We note that RDM purification and the subspace extension to the ansatz were both able to produce improvements over the raw circuit execution. In the case of ansatz extension, this represents a correction to algorithmic error. Whether the computer can obtain the predicted improvement from algorithmic corrections is indirectly a measurement of systematic hardware error. The RDM purification is another indirect measurement of systematics. The extent to which RDM purification improves our answer tells us about the mixed state of the quantum register. Our work provides a relative baseline for improvements in both hardware and algorithmic approaches for quantum chemistry on quantum computers.
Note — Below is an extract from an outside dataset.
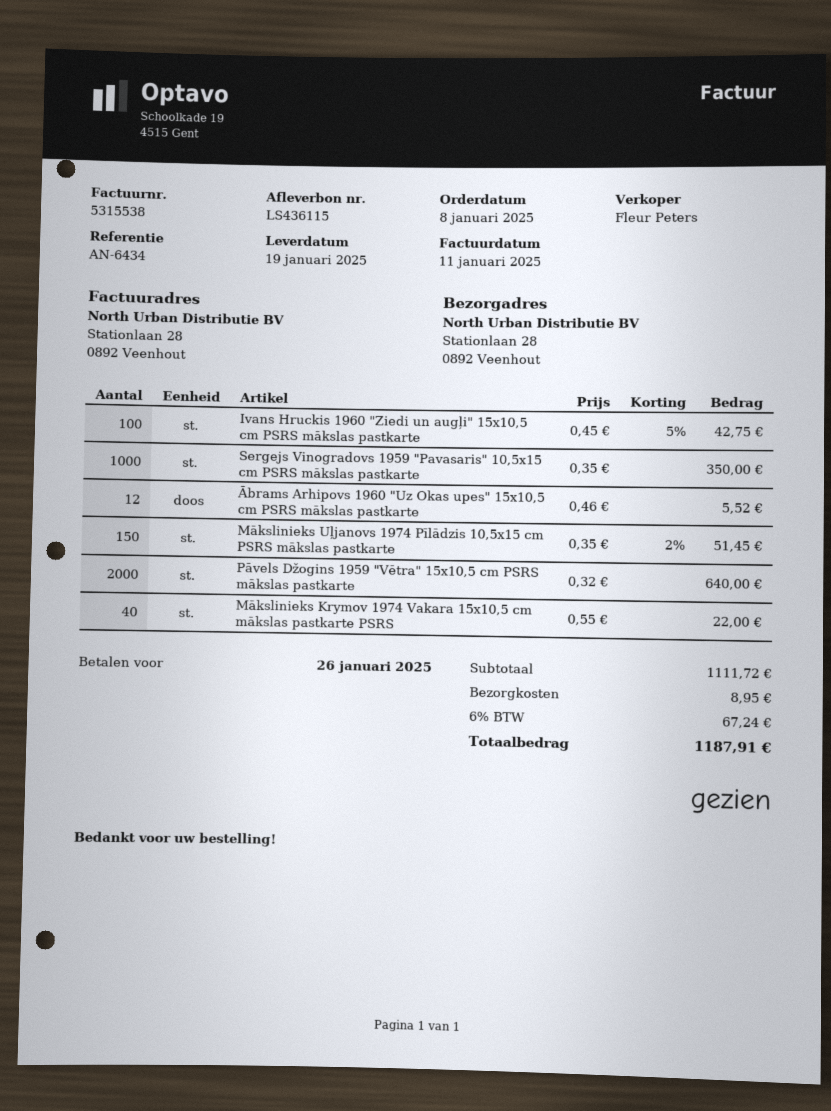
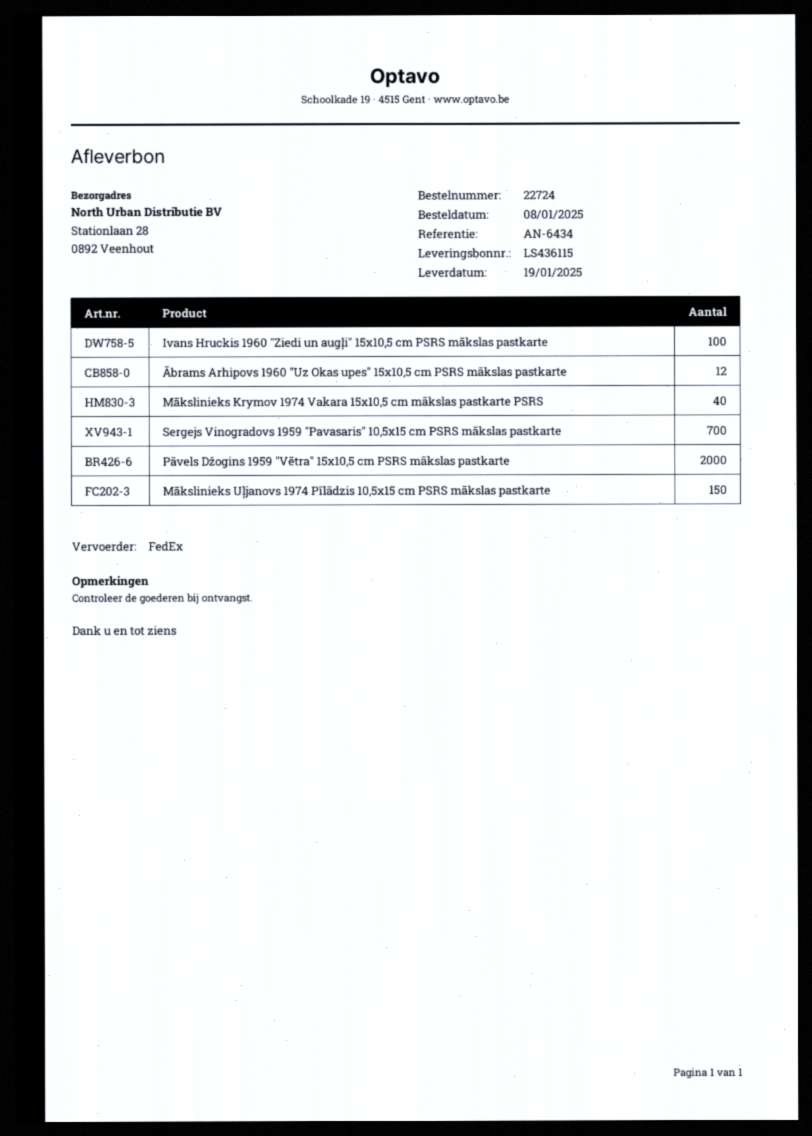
Sergejs Vinogradovs 1959 "Pavasaris" 10,5x15 cm PSRS mākslas pastkarte: 1000 -> 700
In this context, we consider whether this benchmark can indicate if a machine will demonstrate a quantum advantage in the future. Sampling a quantum state and calculating an expectation value is classically hard under certain conditions.25 If a quantum computer performs well at this task as the size of the algorithm scales up, then it will be able to achieve a quantum advantage. However, error mitigation as it exists today is not yet scalable. This means that the more error mitigation required to reach a good accuracy, the less scalable the algorithm is on that machine. Not surprisingly, none of the publicly available hardware is capable of a quantum advantage, but this does not preclude future iterations of the same hardware from reaching this regime.

Further, the basic form of the ansaëtze used here apply to other fields—nuclear physics effective field theory computations and in quantum field theory, for example. This means that in addition to quantum chemistry, if a quantum computer performs well on this benchmark, once can expect that it will perform well in applications that use a similar ansatz.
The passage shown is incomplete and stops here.